In 1943, Robert A. Brady wrote that, beginning with
the Bismarck tariff of 1879, neo-mercantilism had been
the main drift in the industrialized nations. In each
country, trade associations and pressure groups had
produced "a generalized system of state aid"
with 1) protection against foreign competition, 2) protection
against domestic competition, and 3) protection against
becoming extra-marginal (with public funds to bail out
failed firms and finance public works and armaments).
At the end of this road was corporatism, already arrived
at, in the fascist form, in Italy, Germany, and Japan.
The United States was well down the same road. (John
T. Flynn said much the same thing in As
We Go Marching [1944].) It means something that
in 1937 after years of futile depression "cures"
the New Dealers came back to seeing export markets
as the key to recovery.
IMPERIALISM THE HIGHEST STAGE OF STATISM
Lange
observes that under "interventionism and restrictionism,
the best businessman is he who best knows how to influence
in his interest the decisions of the organs of the state....
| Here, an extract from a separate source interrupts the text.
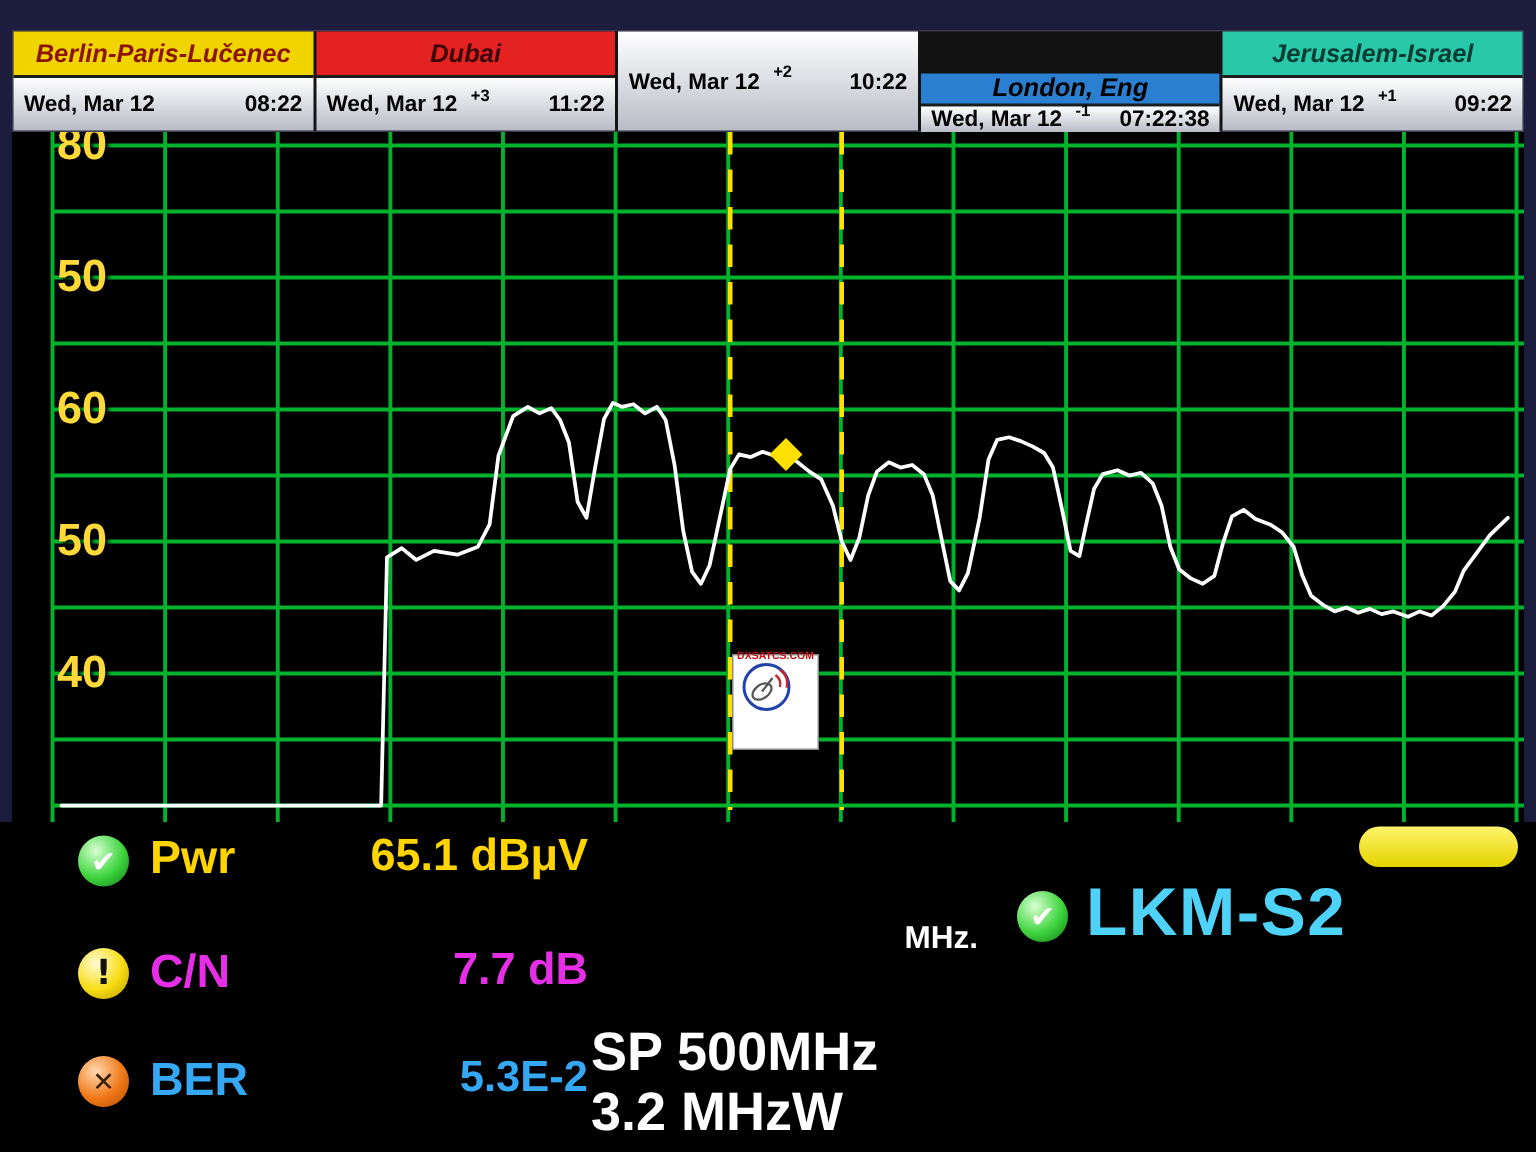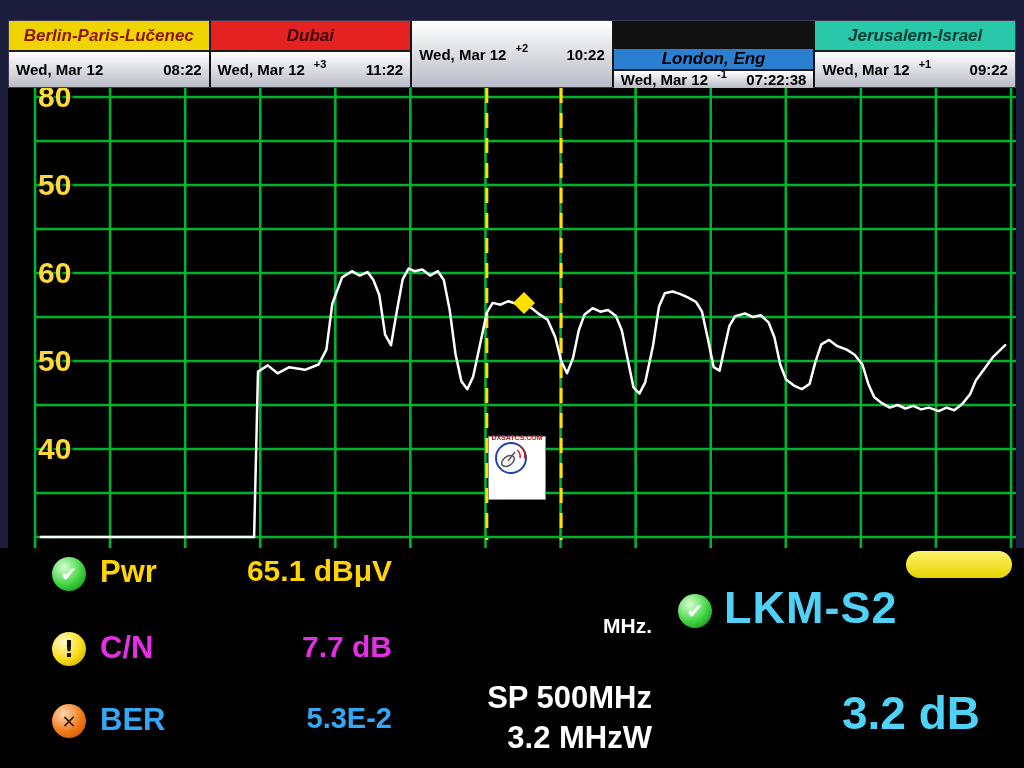"SP 500MHz" .center-line { font-size: 31px -> 36px; text-align: right -> left }
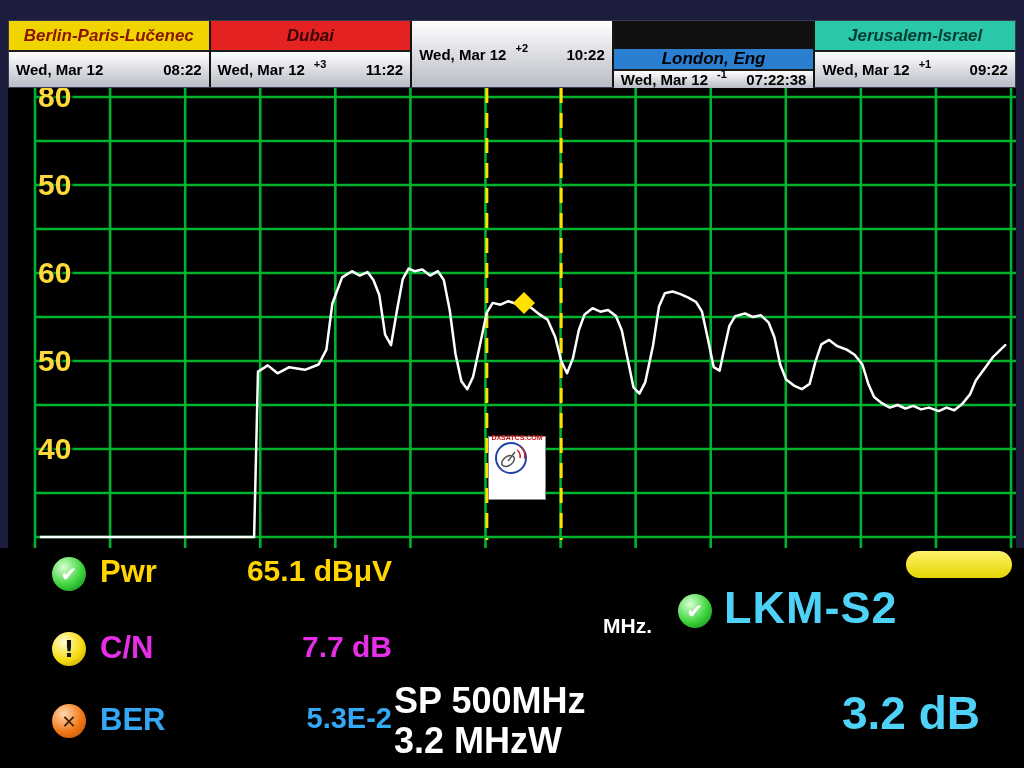"3.2 dB" div.abs { html: <div>3.2 dB</div> -> none }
What formerly was regarded as a special trait of the
munitions industry becomes in interventionist capitalism
the general rule." But restrictionist measures
generate problems in specific markets.
At
times, the side-effects of state monopolistic grants
to favored clients do call forth a search for foreign
markets. There is no universal law here. A state too
weak to expand could not resort to empire to offset
the outcome of misconceived economic measures at home.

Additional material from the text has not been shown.